Der entscheidende Unterschied ist: Bei psychischen Belastungen entsteht ein Leidensdruck wegen des fehlenden Verlangens. Asexuelle Menschen hingegen empfinden sich meist als stimmig, wenn sie verstanden haben, wer sie sind – den Druck erleben sie in der Regel als durch äußere Erwartungen bedingt.
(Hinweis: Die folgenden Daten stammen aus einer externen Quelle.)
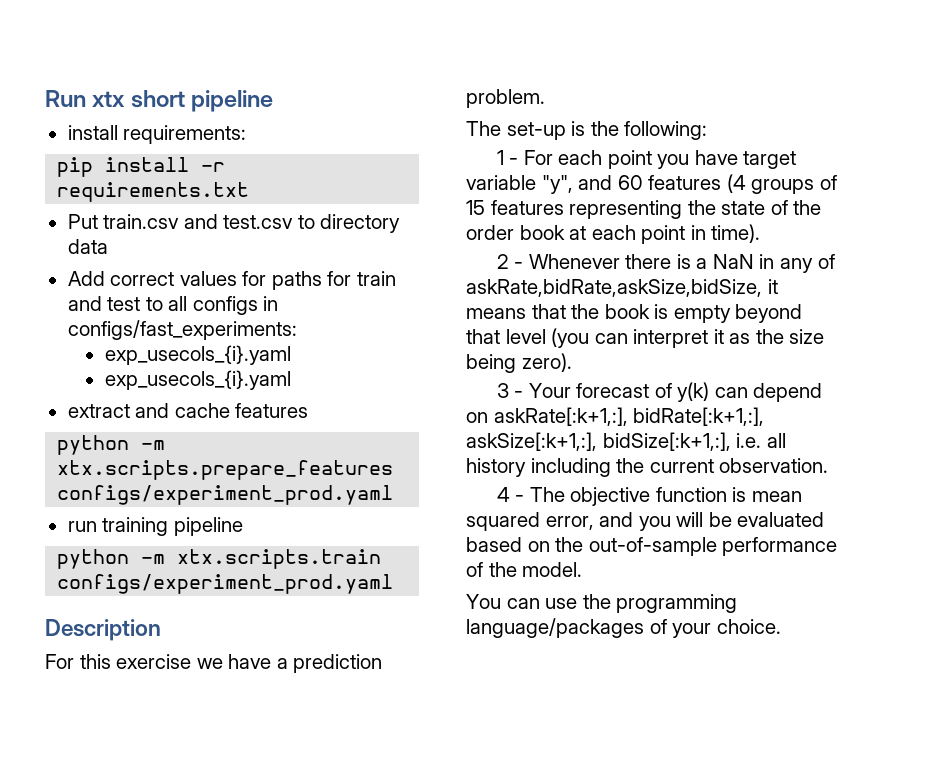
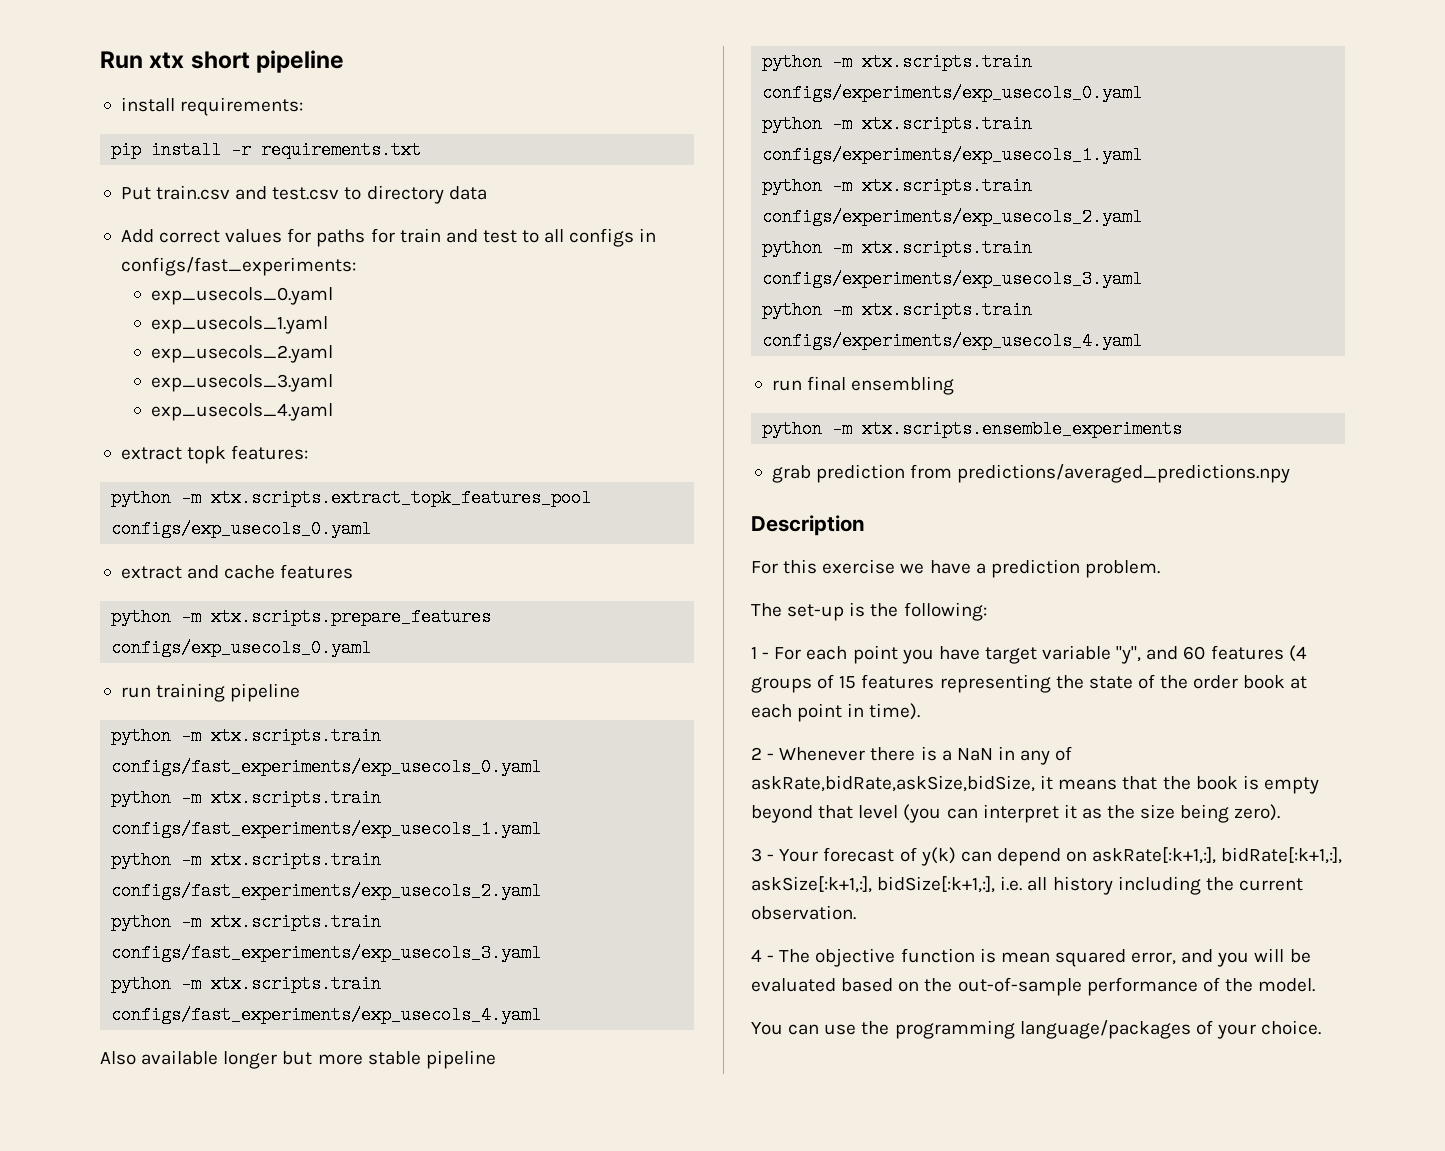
  Add correct values for paths for train and test to all configs in configs/fast_experiments:
- exp_usecols_{i}.yaml
- exp_usecols_{i}.yaml
+ exp_usecols_0.yaml
+ exp_usecols_1.yaml
+ exp_usecols_2.yaml
+ exp_usecols_3.yaml
+ exp_usecols_4.yaml
+ extract topk features:
+ python -m xtx.scripts.extract_topk_features_pool configs/exp_usecols_0.yaml
- python -m xtx.scripts.prepare_features configs/experiment_prod.yaml
+ python -m xtx.scripts.prepare_features configs/exp_usecols_0.yaml
- python -m xtx.scripts.train configs/experiment_prod.yaml
+ python -m xtx.scripts.train configs/fast_experiments/exp_usecols_0.yaml
+ python -m xtx.scripts.train configs/fast_experiments/exp_usecols_1.yaml
+ python -m xtx.scripts.train configs/fast_experiments/exp_usecols_2.yaml
+ python -m xtx.scripts.train configs/fast_experiments/exp_usecols_3.yaml
+ python -m xtx.scripts.train configs/fast_experiments/exp_usecols_4.yaml
+ Also available longer but more stable pipeline
+ python -m xtx.scripts.train configs/experiments/exp_usecols_0.yaml
+ python -m xtx.scripts.train configs/experiments/exp_usecols_1.yaml
+ python -m xtx.scripts.train configs/experiments/exp_usecols_2.yaml
+ python -m xtx.scripts.train configs/experiments/exp_usecols_3.yaml
+ python -m xtx.scripts.train configs/experiments/exp_usecols_4.yaml
+ run final ensembling
+ python -m xtx.scripts.ensemble_experiments
+ grab prediction from predictions/averaged_predictions.npy

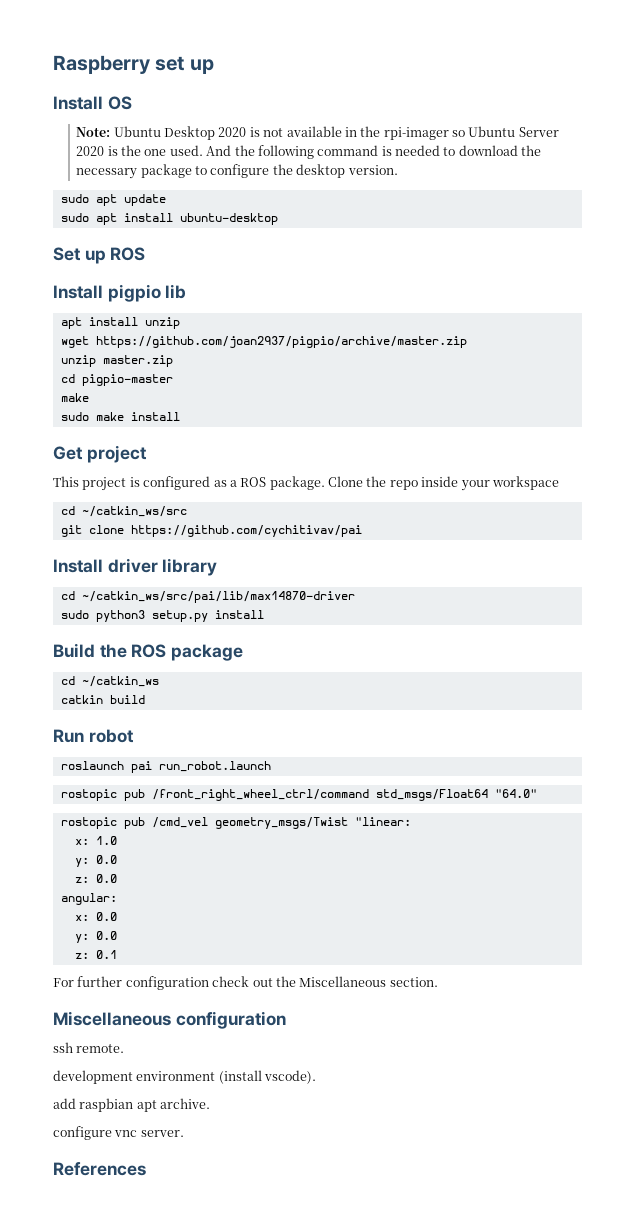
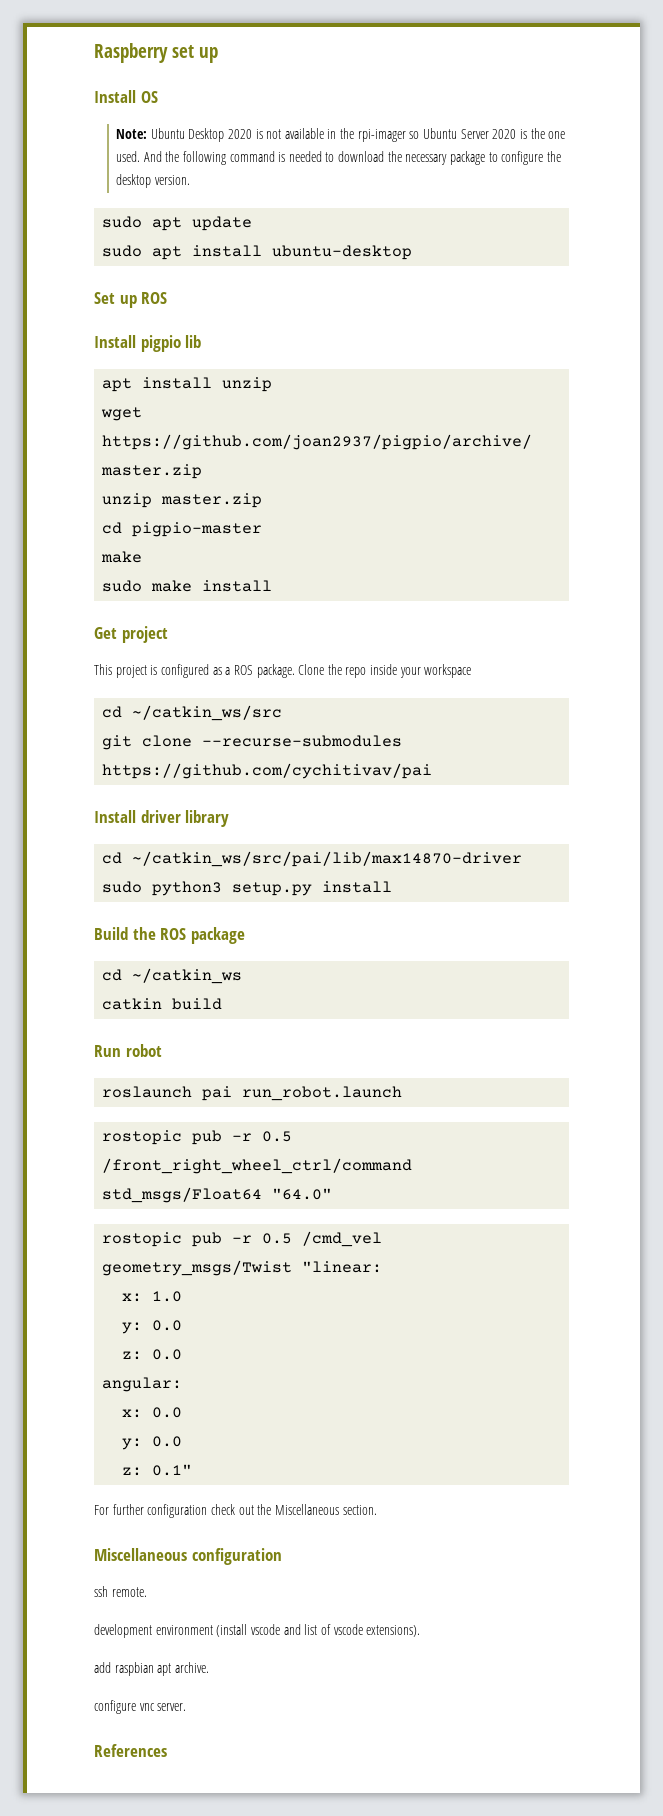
- git clone https://github.com/cychitivav/pai
+ git clone --recurse-submodules https://github.com/cychitivav/pai
- rostopic pub /front_right_wheel_ctrl/command std_msgs/Float64 "64.0"
+ rostopic pub -r 0.5 /front_right_wheel_ctrl/command std_msgs/Float64 "64.0"
- rostopic pub /cmd_vel geometry_msgs/Twist "linear:
+ rostopic pub -r 0.5 /cmd_vel geometry_msgs/Twist "linear:
- z: 0.1
+ z: 0.1"
- development environment (install vscode).
+ development environment (install vscode and list of vscode extensions).

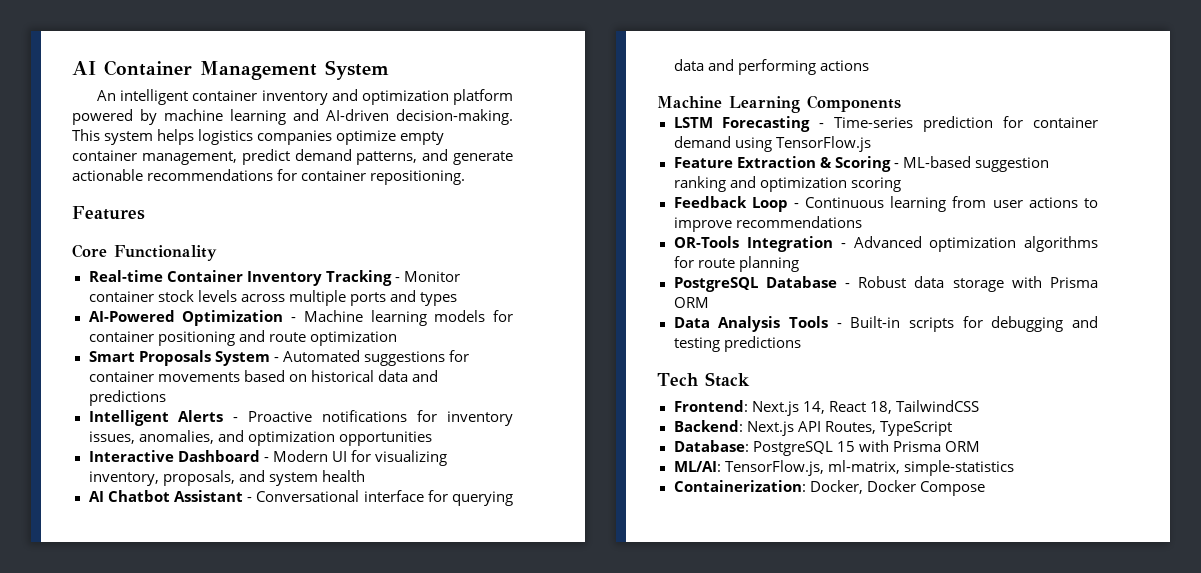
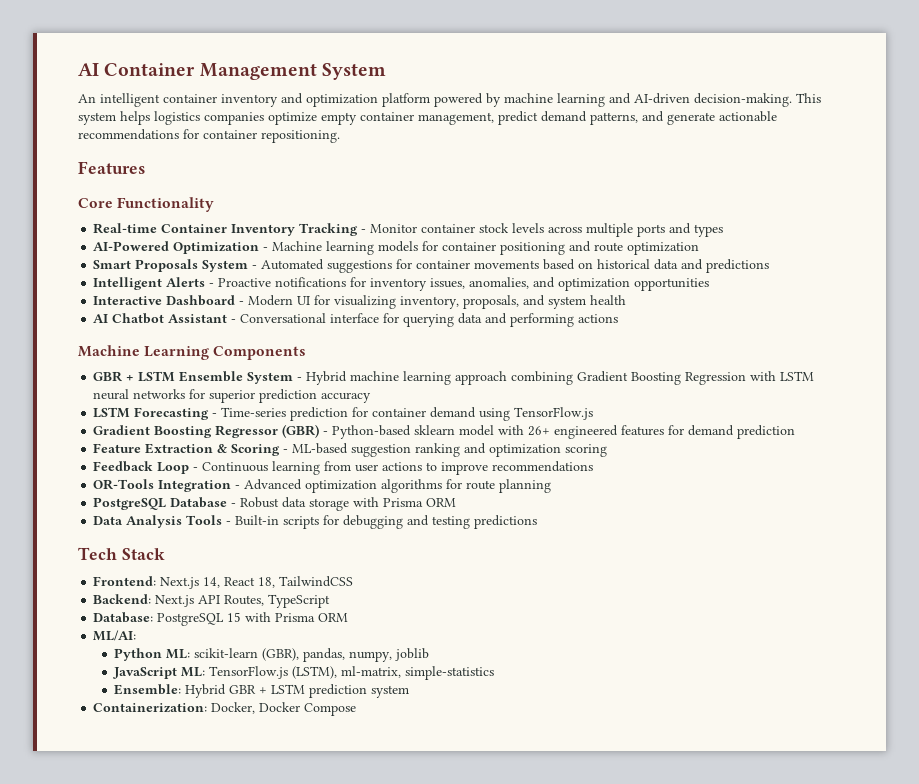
+ GBR + LSTM Ensemble System - Hybrid machine learning approach combining Gradient Boosting Regression with LSTM neural networks for superior prediction accuracy
+ Gradient Boosting Regressor (GBR) - Python-based sklearn model with 26+ engineered features for demand prediction
- ML/AI: TensorFlow.js, ml-matrix, simple-statistics
+ ML/AI:
+ Python ML: scikit-learn (GBR), pandas, numpy, joblib
+ JavaScript ML: TensorFlow.js (LSTM), ml-matrix, simple-statistics
+ Ensemble: Hybrid GBR + LSTM prediction system

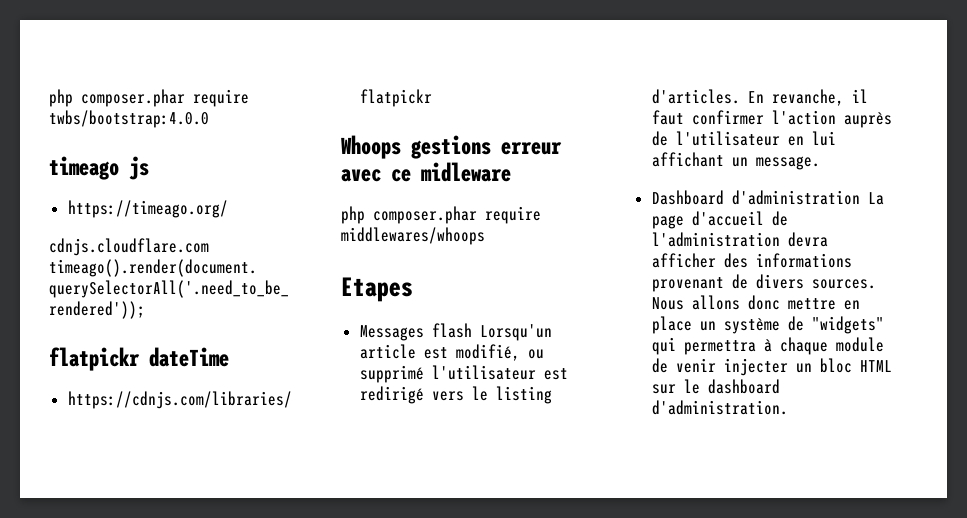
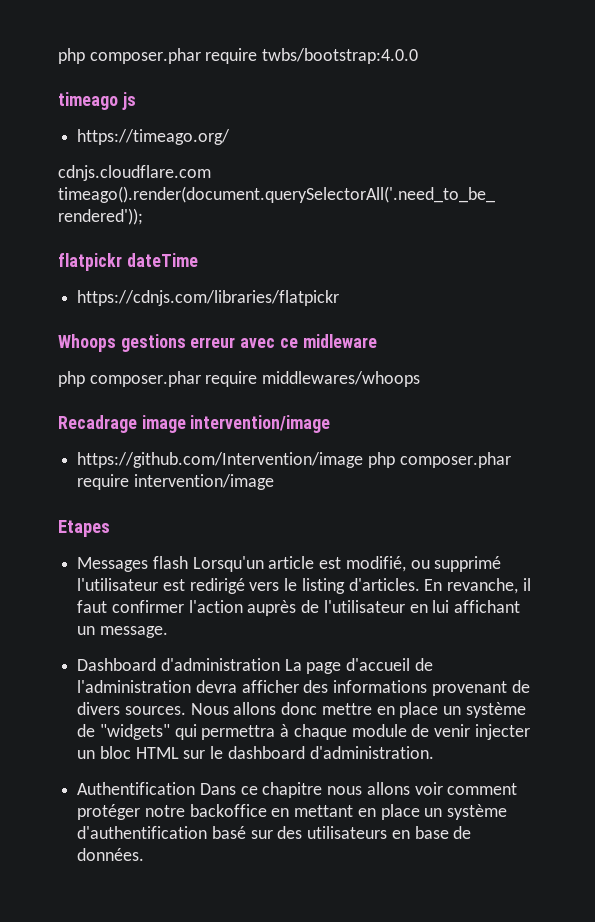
+ Recadrage image intervention/image
+ https://github.com/Intervention/image php composer.phar require intervention/image
+ Authentification Dans ce chapitre nous allons voir comment protéger notre backoffice en mettant en place un système d'authentification basé sur des utilisateurs en base de données.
In der Praxis schauen wir deshalb genau hin: Ist das Fehlen sexueller Anziehung ein stimmiger Ausdruck des eigenen Erlebens, oder eher ein Rückzug als Folge von Überforderung, Angst oder Schmerz? Das kann man nicht immer sofort unterscheiden. Und genau deshalb ist Selbstreflexion so wichtig – idealerweise in einem geschützten Rahmen, frei von Scham und mit viel Geduld.

Frage: Wie gehe ich mit Asexualität in Beziehungen um – besonders, wenn mein Gegenüber andere Bedürfnisse hat?

Coordes: Asexualität bedeutet nicht automatisch Beziehungsunfähigkeit. Viele Menschen, die kein Interesse an Sex haben, führen – wie schon gesagt – sehr liebevolle, stabile und verbindliche Partnerschaften. Wenn jemand, der sich selbst als asexuell erlebt, mit einer Person eine Beziehung führt, die sich ebenso erlebt, dann ist dies grundlegend kein Problem. Die Herausforderung liegt eher darin, dass die Bedürfnisse innerhalb der Beziehung offen und ehrlich verhandelt werden müssen – besonders, wenn ein Partner sexuelle Nähe wünscht und der andere sie nicht oder nur bedingt empfindet.

In solchen Konstellationen geht es nicht um richtig oder falsch, sondern um Kompatibilität und gegenseitiges Verständnis. Wichtig ist, dass beide Seiten ihre Bedürfnisse benennen dürfen – ohne Schuld, Druck oder Scham. Das kann auch heißen, gemeinsam kreative Lösungen zu finden: zum Beispiel andere Formen von Intimität, alternative Beziehungsmodelle, oder ein bewusst vereinbartes Maß an sexueller Aktivität, mit dem beide leben können.

Grundsätzlich gilt: Eine Beziehung muss nicht automatisch scheitern, wenn die sexuelle Anziehung unterschiedlich ist. Sie braucht aber bewusste Kommunikation, emotionale Offenheit und einen ehrlichen Blick darauf, was für beide tragbar ist.